Золотой квадрат стены, в нем другой, вдвое меньше, глухо черный, пустой.
Выше этой небольшой стены, а также слева и справа от прямоугольной площадки перед нею и позади Красса круто вздымались к ночному холодному небу, чуть отмеченные золотым слабым светом снизу, другие объемы и плоскости храма. Но они растворились где-то там, на высоте, и не гнетут; внимание болезненно приковано к ярко освещенной стене в тревожно-темной глубине двора.
Золотой четкий квадрат, в нем другой, вдвое меньше, угольно-черный и жуткий. Вход в тайну.
По обе стороны от входа прилегли на страже два сфинкса с львиными лапами и женскими лицами. Глаза их томно прикрыты, в опущенных углах полных чувственных губ — скорбь забытых желаний…
Тишина. Не дрогнут кипарисы. Не шелохнутся языки ровного пламени в двух огромных светильниках.
Неподвижны ресницы у женщин с арфами, бубнами, флейтами, что окаменели, как сфинксы, под золотой стеной у черного мертвого входа.
У них странные лица, у этих красивых женщин, — чеканно-правильные, но жестковатые, крупноватые и грубоватые. Груди бесформенно расплылись.
— Что за уродины, — заметил Красс.
Для него поставили кресло в начале двора, и он скучал, ожидая, когда начнется представление. Эксатр с усмешкой ответил снизу, с ковра:
— Это евнухи…
Тьфу! Что за страна. У прекрасных бронзовых женщин — львиные лапы, у мужчин — женское обличье.
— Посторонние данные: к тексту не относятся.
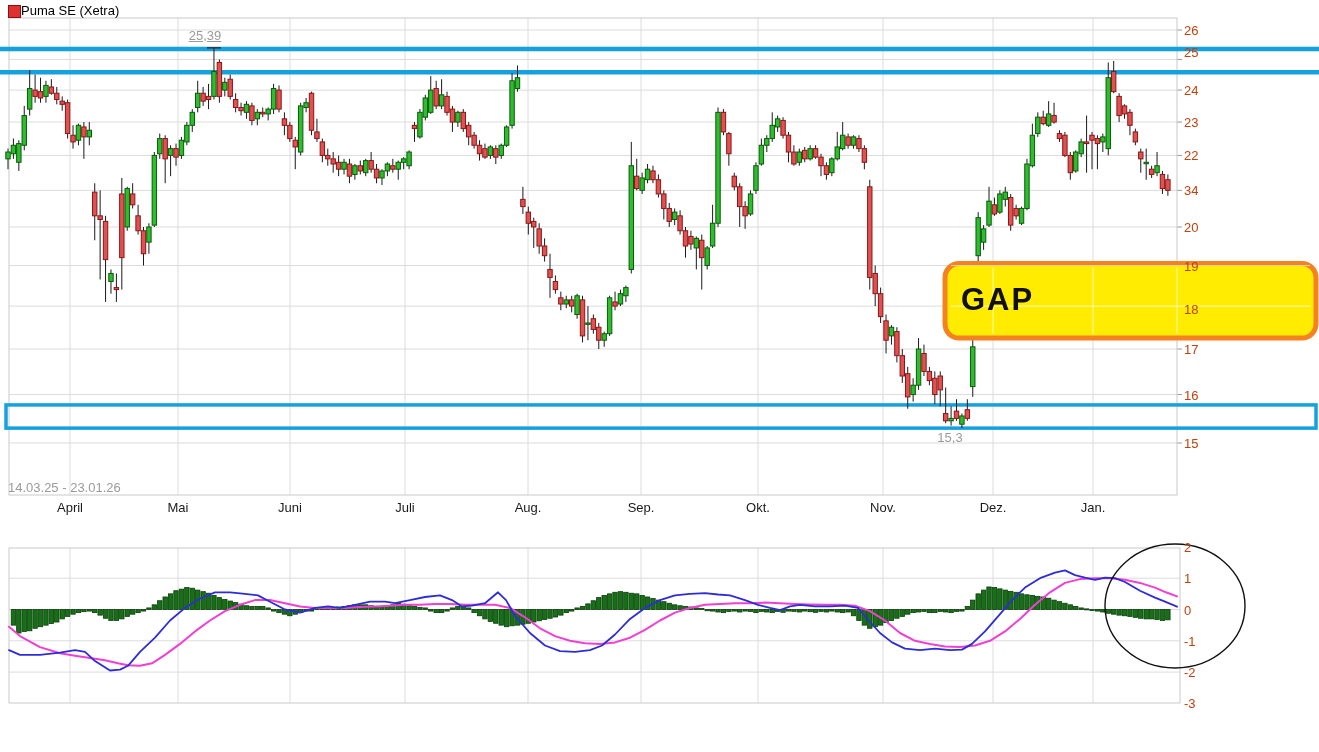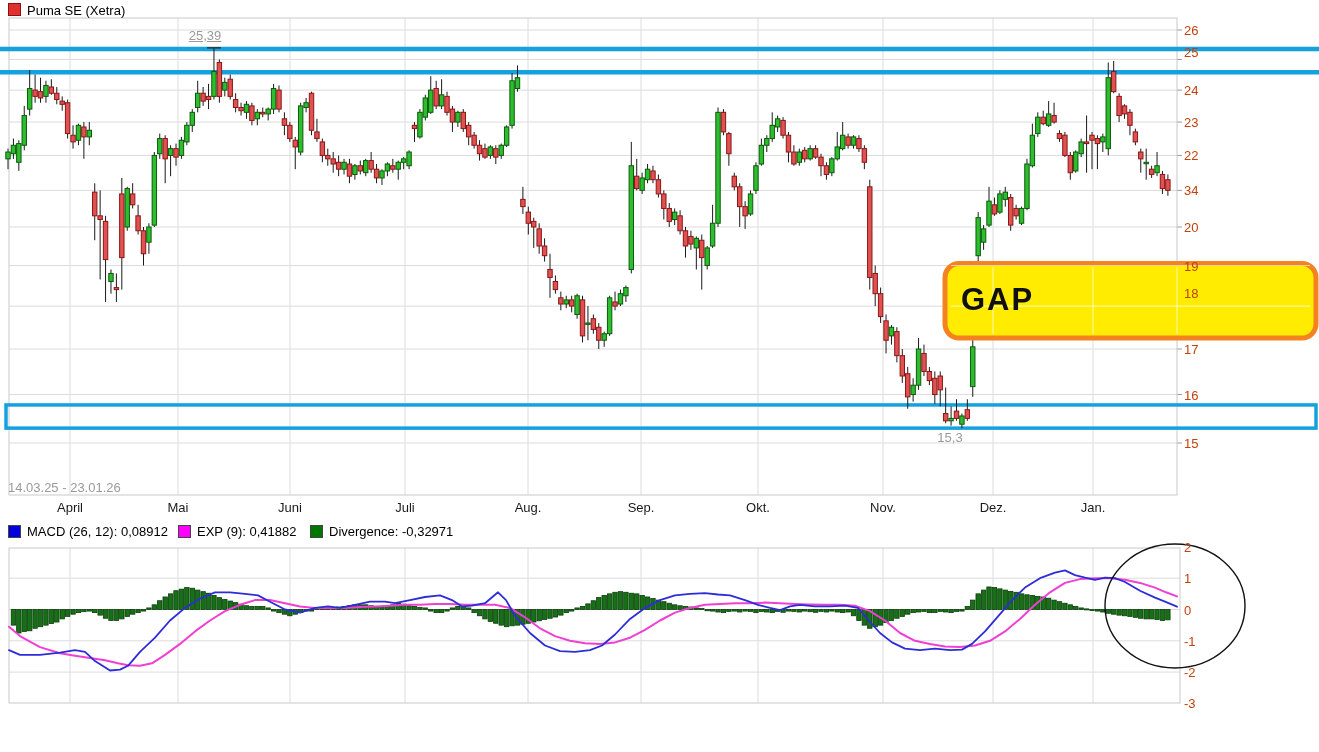--- a/index.html
+++ b/index.html
@@ -1,19 +1,19 @@
 <!DOCTYPE html>
 <html><head>
 <meta charset="utf-8">
 <style>
   html,body{margin:0;padding:0;background:#fff;}
   #stage{position:relative;width:1319px;height:752px;background:#fff;overflow:hidden;
          font-family:"Liberation Sans",sans-serif;-webkit-font-smoothing:antialiased;}
   svg{position:absolute;left:0;}
-  .hdr{position:absolute;left:8px;top:3px;display:flex;align-items:flex-start;gap:6px;z-index:30;}
+  .hdr{position:absolute;left:8px;top:3px;display:flex;align-items:flex-end;z-index:30;}
   .hdr .marker{width:11px;height:11px;background:#e03131;border:1px solid #8c1010;display:inline-block;}
   .hdr .t{font-size:13px;color:#000;}
   .lbl{position:absolute;z-index:25;font-size:13px;white-space:nowrap;}
   .gray{color:#9a9a9a;}
   .xlab{color:#1a1a1a;transform:translateX(-50%);}
   .ylab{color:#c2410c;transform:translateY(-50%);}
   #gap-label{position:absolute;z-index:26;font-size:31px;font-weight:bold;color:#101010;
              letter-spacing:2px;}
   #high-label{width:70px;text-align:center;}
   #low-label{width:60px;text-align:center;}
@@ -769,42 +769,28 @@
     </div>
   <div id="y-labels-main">
       <div class="lbl ylab" style="left: 1184px; top: 30px;">26</div>
       <div class="lbl ylab" style="left: 1184px; top: 52px;">25</div>
       <div class="lbl ylab" style="left: 1184px; top: 90.0997px;">24</div>
       <div class="lbl ylab" style="left: 1184px; top: 122.055px;">23</div>
       <div class="lbl ylab" style="left: 1184px; top: 155.432px;">22</div>
       <div class="lbl ylab" style="left: 1184px; top: 190.361px;">34</div>
       <div class="lbl ylab" style="left: 1184px; top: 226.995px;">20</div>
       <div class="lbl ylab" style="left: 1184px; top: 265.508px;">19</div>
-      <div class="lbl ylab" style="left: 1184px; top: 293px;">18</div>
+      <div class="lbl ylab" style="left: 1184px; top: 309px;">18</div>
       <div class="lbl ylab" style="left: 1184px; top: 349.022px;">17</div>
       <div class="lbl ylab" style="left: 1184px; top: 394.542px;">16</div>
       <div class="lbl ylab" style="left: 1184px; top: 443px;">15</div>
     </div>
   <div id="y-labels-macd">
       <div class="lbl ylab" style="left: 1184px; top: 546.9px;">2</div>
       <div class="lbl ylab" style="left: 1184px; top: 578.2px;">1</div>
       <div class="lbl ylab" style="left: 1184px; top: 609.5px;">0</div>
       <div class="lbl ylab" style="left: 1184px; top: 640.8px;">-1</div>
       <div class="lbl ylab" style="left: 1184px; top: 672.1px;">-2</div>
       <div class="lbl ylab" style="left: 1184px; top: 703.4px;">-3</div>
     </div>
 
-  <div class="legend">
-    <span class="item" style="left:8px;">
-      <span class="sq" style="background: rgb(0, 0, 221);"></span>
-      <span class="txt">MACD (26, 12): 0,08912</span>
-    </span>
-    <span class="item" style="left:178px;">
-      <span class="sq" style="background: rgb(255, 0, 255);"></span>
-      <span class="txt">EXP (9): 0,41882</span>
-    </span>
-    <span class="item" style="left:310px;">
-      <span class="sq" style="background: rgb(0, 119, 0);"></span>
-      <span class="txt">Divergence: -0,32971</span>
-    </span>
-  </div>
 
 </div>
 
 </body></html>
Ночь. Безмолвие. И ни малейшего движения. Скорбь забытых желаний в обиженных пухлых губах бронзовых сфинксов.
Но она и рассчитана так, тишина, чтобы своей томительной длительностью исподволь разбудить воспоминание.
И оно проснулось. Ночь вздохнула изнемогающе. Шевельнулось и разгорелось ярче пламя в светильниках.
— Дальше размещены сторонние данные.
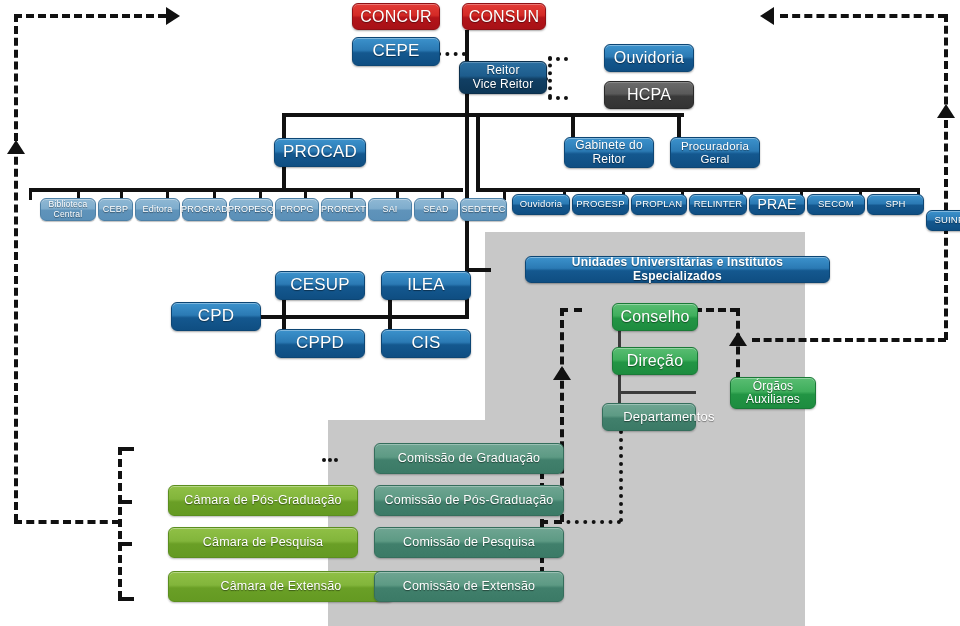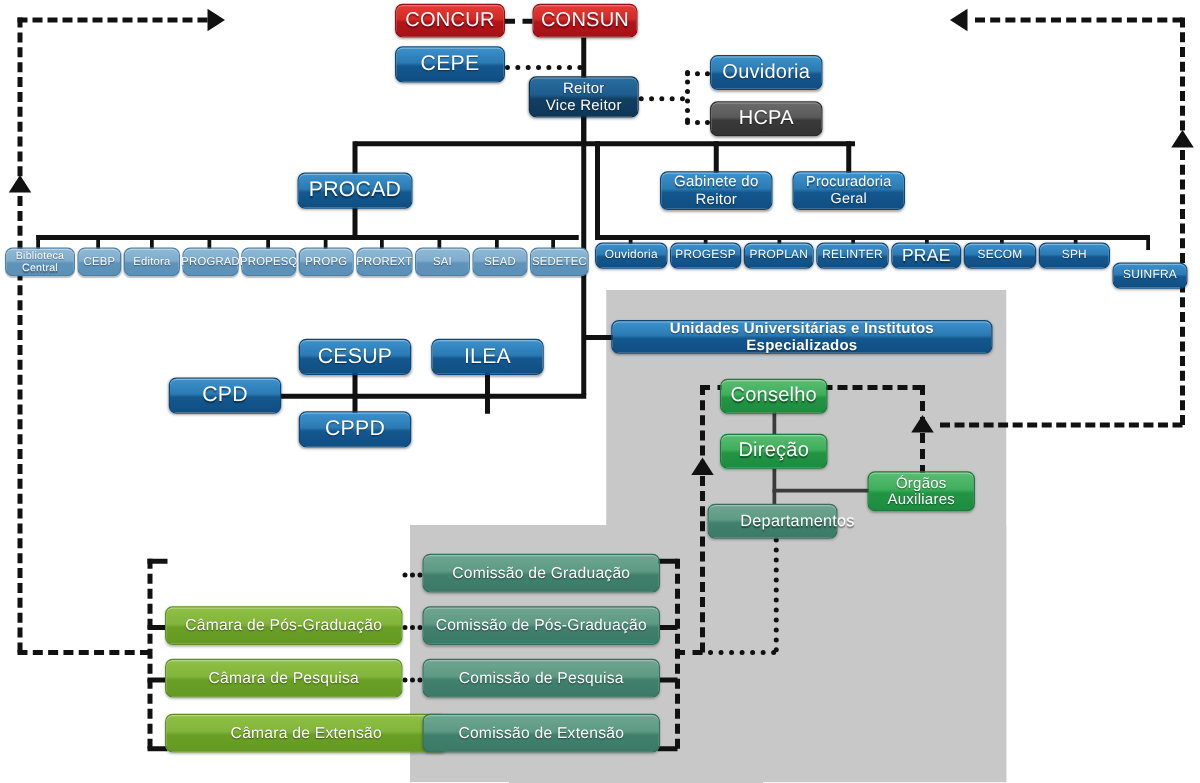--- a/index.html
+++ b/index.html
@@ -24,20 +24,21 @@
     box-sizing:border-box;
     display:flex;align-items:center;justify-content:center;
     text-align:center;
     color:#ffffff;
     border-radius:6px;
     line-height:1.1;
     letter-spacing:.2px;
     text-shadow:0 1px 1px rgba(0,0,0,.45);
     z-index:6;
     white-space:pre-line;
+    margin-left:36px;
   }
 
   
   .blue{
     background:linear-gradient(to bottom,#3c92cc 0%,#2b7ab4 45%,#14588f 55%,#0f4e82 100%);
     border:1px solid #0d4674;
     box-shadow:inset 0 1px 0 rgba(255,255,255,.35),0 1px 2px rgba(0,0,0,.35);
   }
   
   .navy{
@@ -235,26 +236,27 @@
   <div class="node blue" style="left:653px;top:194px;width:58px;height:21px;font-size:9.5px;">RELINTER</div>
   <div class="node blue" style="left:713px;top:194px;width:56px;height:21px;font-size:14px;">PRAE</div>
   <div class="node blue" style="left:771px;top:194px;width:58px;height:21px;font-size:9.5px;">SECOM</div>
   <div class="node blue" style="left:831px;top:194px;width:57px;height:21px;font-size:9.5px;">SPH</div>
   <div class="node blue" style="left:890px;top:210px;width:60px;height:21px;font-size:9.5px;">SUINFRA</div>
 
   <div class="node blue" style="left:135px;top:302px;width:90px;height:29px;font-size:17px;">CPD</div>
   <div class="node blue" style="left:239px;top:271px;width:90px;height:29px;font-size:17px;">CESUP</div>
   <div class="node blue" style="left:239px;top:329px;width:90px;height:29px;font-size:17px;">CPPD</div>
   <div class="node blue" style="left:345px;top:271px;width:90px;height:29px;font-size:17px;">ILEA</div>
+  <div class="node blue" style="left:345px;top:329px;width:90px;height:29px;font-size:17px;">CIS</div>
 
   <div class="node blue" style="left:489px;top:256px;width:305px;height:27px;font-size:12px;font-weight:bold;">Unidades Universitárias e Institutos Especializados</div>
 
   <div class="node green" style="left:576px;top:303px;width:86px;height:28px;font-size:16px;">Conselho</div>
   <div class="node green" style="left:576px;top:347px;width:86px;height:28px;font-size:16px;">Direção</div>
-  <div class="node tealgreen" style="left:566px;top:403px;width:104px;height:28px;font-size:13px;padding-left:40px;">Departamentos</div>
+  <div class="node tealgreen" style="left:566px;top:403px;width:94px;height:28px;font-size:13px;padding-left:40px;">Departamentos</div>
   <div class="node green" style="left:694px;top:377px;width:86px;height:32px;font-size:12px;">Órgãos
 Auxiliares</div>
 
   <div class="node olive" style="left:132px;top:485px;width:190px;height:31px;font-size:12.5px;">Câmara de Pós-Graduação</div>
   <div class="node olive" style="left:132px;top:527px;width:190px;height:31px;font-size:12.5px;">Câmara de Pesquisa</div>
   <div class="node olive" style="left:132px;top:571px;width:226px;height:31px;font-size:12.5px;">Câmara de Extensão</div>
 
   <div class="node tealgreen" style="left:338px;top:443px;width:190px;height:31px;font-size:12.5px;">Comissão de Graduação</div>
   <div class="node tealgreen" style="left:338px;top:485px;width:190px;height:31px;font-size:12.5px;">Comissão de Pós-Graduação</div>
   <div class="node tealgreen" style="left:338px;top:527px;width:190px;height:31px;font-size:12.5px;">Comissão de Pesquisa</div>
Глаза у сфинксов приоткрылись, углы бесстыдных губ приподнялись в улыбке. Золотая стена потускнела, зато черный хмурый квадрат в ней потеплел изнутри, отдаленно и медленно наливаясь жизнью. Он постепенно озарился ядовитым багровым светом.
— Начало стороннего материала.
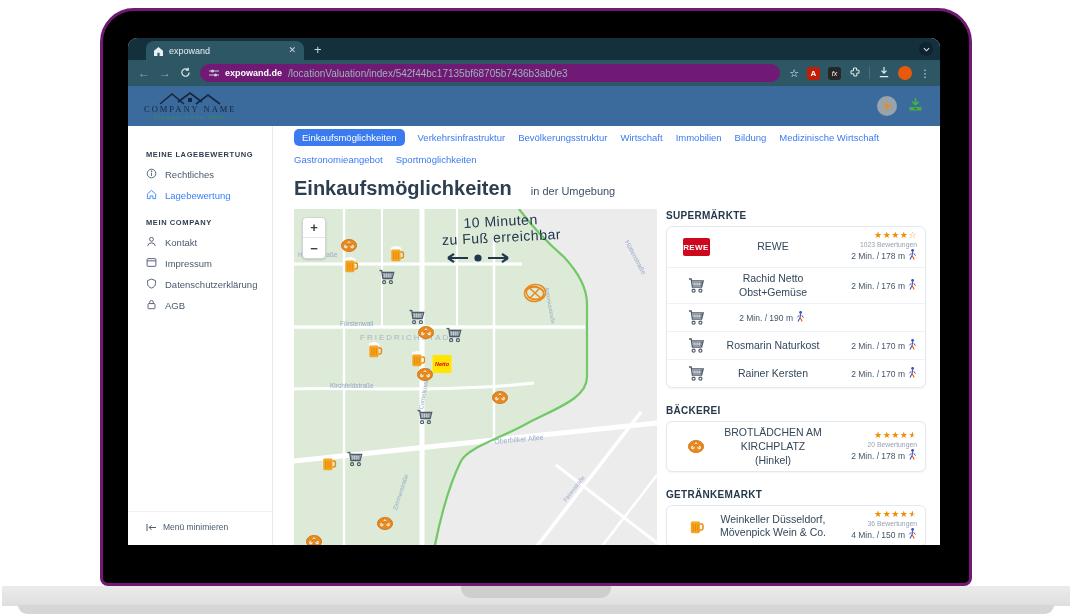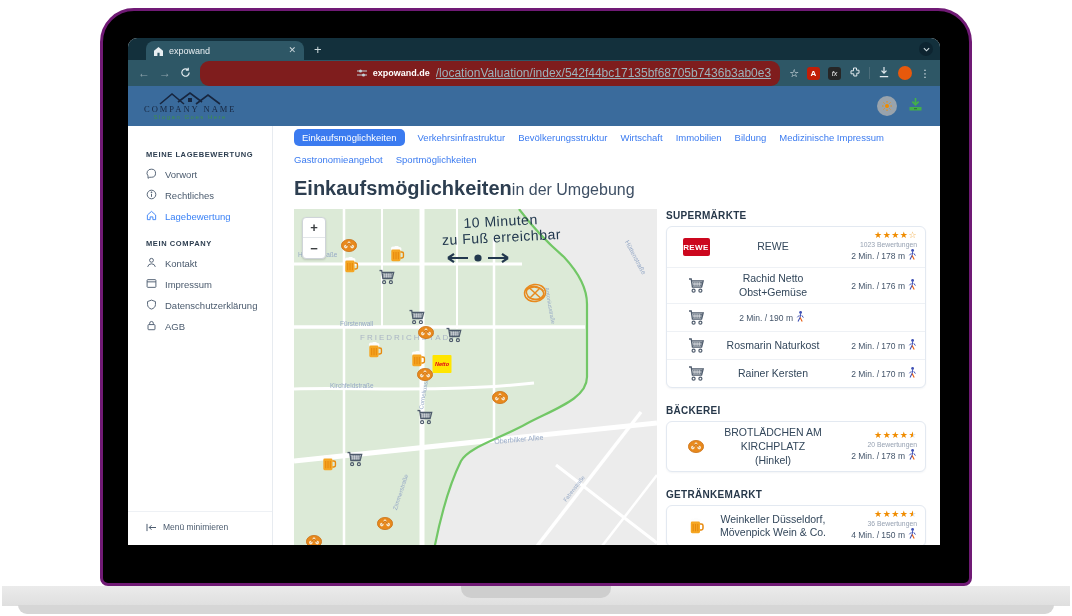--- a/index.html
+++ b/index.html
@@ -24,24 +24,24 @@
   .tab{position:absolute;left:18px;top:3px;height:19px;width:158px;background:#2e5766;
     border-radius:8px 8px 0 0;display:flex;align-items:center;gap:6px;padding:0 8px;}
   .tab-title{font-size:9px;color:#e9eff2;}
   .tab-close{margin-left:auto;font-size:9px;color:#cfdade;line-height:1;}
   .newtab{position:absolute;left:186px;top:3px;color:#cfdade;font-size:13px;line-height:17px;}
   .tabsearch{position:absolute;right:7px;top:4px;width:14px;height:14px;border-radius:50%;
     background:#0d2430;color:#cfdade;font-size:8px;display:flex;align-items:center;justify-content:center;}
   .toolbar{height:26px;background:#2e5766;display:flex;align-items:center;padding:0 10px;gap:9px;}
   .nav-arrow{color:#8ea4ad;font-size:12px;}
   .nav-reload{color:#e2eaee;font-size:11px;}
-  .urlbar{flex:1;height:25px;background:#7f1d1d;border-radius:9px;display:flex;align-items:center;
-    gap:6px;padding:0 9px;min-width:0;overflow:hidden;white-space:nowrap;justify-content:flex-end;}
+  .urlbar{flex:1;height:18px;background:#701a75;border-radius:9px;display:flex;align-items:center;
+    gap:6px;padding:0 9px;min-width:0;overflow:hidden;white-space:nowrap;}
   .url-domain{font-size:9px;color:#fff;font-weight:bold;}
-  .url-path{font-size:12px;color:#9cb2ba;overflow:hidden;text-overflow:ellipsis;text-decoration:underline;}
+  .url-path{font-size:10px;color:#9cb2ba;overflow:hidden;text-overflow:ellipsis;}
   .tb-right{display:flex;align-items:center;gap:8px;}
   .tb-star{color:#e2eaee;font-size:11px;}
   .ext-acrobat{width:13px;height:13px;background:#c11e07;border-radius:3px;color:#fff;font-size:8px;
     font-weight:bold;display:flex;align-items:center;justify-content:center;}
   .ext-fx{width:13px;height:13px;background:#262626;border-radius:3px;color:#f5f5f5;font-size:7px;
     font-style:italic;display:flex;align-items:center;justify-content:center;}
   .tb-divider{width:1px;height:12px;background:#4b6d7a;}
   .tb-avatar{width:14px;height:14px;border-radius:50%;background:#e8590c;}
   .tb-dots{color:#e2eaee;font-size:10px;letter-spacing:0;}
 
@@ -64,21 +64,21 @@
   .side-item svg{flex:none;}
   .side-bottom{position:absolute;bottom:0;left:0;right:0;border-top:1px solid #eef1f5;
     padding:10px 0 13px 18px;font-size:8.5px;color:#4a5a6d;display:flex;align-items:center;gap:6px;}
 
   .main{flex:1;padding:3px 14px 0 21px;overflow:hidden;}
   .navtabs{display:flex;flex-wrap:wrap;gap:5px 13px;align-items:center;font-size:9.5px;line-height:17px;}
   .navtab{color:#3b7bf0;white-space:nowrap;cursor:pointer;}
   .navtab.active{background:#3b7bf0;color:#fff;padding:0 8px;border-radius:5px;}
   .pagetitle{margin:9px 0 9px;}
   .pagetitle .t{font-size:20px;font-weight:bold;color:#2d3e50;}
-  .pagetitle .s{font-size:16px;color:#3f5065;margin-left:0;text-align:right;}
+  .pagetitle .s{font-size:11px;color:#3f5065;margin-left:19px;text-align:right;}
   .bodyrow{display:flex;gap:9px;}
 
   
   .map{position:relative;width:363px;height:341px;flex:none;background:#dcead7;overflow:hidden;}
   .map svg.base{position:absolute;left:0;top:0;}
   .map-label{position:absolute;color:#96a9c6;white-space:nowrap;transform-origin:left top;}
   .map-label.district{color:#a9b5c5;letter-spacing:2px;}
   .map-marker{position:absolute;transform:translate(-50%,-50%);}
   .zoomctl{position:absolute;left:8px;top:8px;width:24px;background:#fff;border:1px solid #cfd4d9;
     border-radius:4px;box-shadow:0 1px 2px rgba(0,0,0,.15);z-index:5;}
@@ -214,26 +214,20 @@
               </svg>
         </span>
       </div>
     </div>
 
     <div class="content">
 
       <div class="sidebar">
         <div class="side-section">MEINE LAGEBEWERTUNG</div>
         <div id="side-items-1">
-              <div class="side-item">
-                <span><svg width="11" height="11" viewBox="0 0 12 12" fill="none" stroke="currentColor" stroke-width="1">
-                    <path d="M6 1.3a4.4 4.4 0 0 1 0 8.8H4L2.2 11.2V8.6A4.4 4.4 0 0 1 6 1.3Z"></path>
-                  </svg></span>
-                <span>Vorwort</span>
-              </div>
               <div class="side-item">
                 <span><svg width="11" height="11" viewBox="0 0 12 12" fill="none" stroke="currentColor" stroke-width="1">
                     <circle cx="6" cy="6" r="4.7"></circle>
                     <path d="M6 5.4V8.6"></path>
                     <circle cx="6" cy="3.6" r="0.5" fill="currentColor"></circle>
                   </svg></span>
                 <span>Rechtliches</span>
               </div>
               <div class="side-item active">
                 <span><svg width="11" height="11" viewBox="0 0 12 12" fill="none" stroke="currentColor" stroke-width="1">
@@ -281,21 +275,21 @@
       </div>
 
       <div class="main">
         <div class="navtabs" id="navtabs">
               <span class="navtab active">Einkaufsmöglichkeiten</span>
               <span class="navtab">Verkehrsinfrastruktur</span>
               <span class="navtab">Bevölkerungsstruktur</span>
               <span class="navtab">Wirtschaft</span>
               <span class="navtab">Immobilien</span>
               <span class="navtab">Bildung</span>
-              <span class="navtab">Medizinische Impressum</span>
+              <span class="navtab">Medizinische Wirtschaft</span>
               <span class="navtab">Gastronomieangebot</span>
               <span class="navtab">Sportmöglichkeiten</span>
             </div>
         <div class="pagetitle">
           <span class="t">Einkaufsmöglichkeiten</span><span class="s">in der Umgebung</span>
         </div>
 
         <div class="bodyrow">
 
           <div class="map">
Как легкий гладкий ветерок, вспорхнул чуть слышный вкрадчивый голос. Смычок прикоснулся к струне, и возник глубокий звук, сладостно-требовательный, как позыв.
Все ярче, как два восходящих солнца, разгорались светильники в больших стеклянных шарах, громче звенели и пели арфы, скрипки и флейты; невыносимое напряжение достигло предела — и к небу взметнулся тягучий рыдающий крик.
Он умолял, обнаженный, он предлагал. И в теперь уже алом квадрате в потемневшей стене как зримый образ страсти появилась она.
В мучительной истоме она провела обеими ладонями по низу живота, плавно отвела их в стороны, с усилием, как бы потягиваясь, по кругу вскинула над головой — и резко уронила на грудь.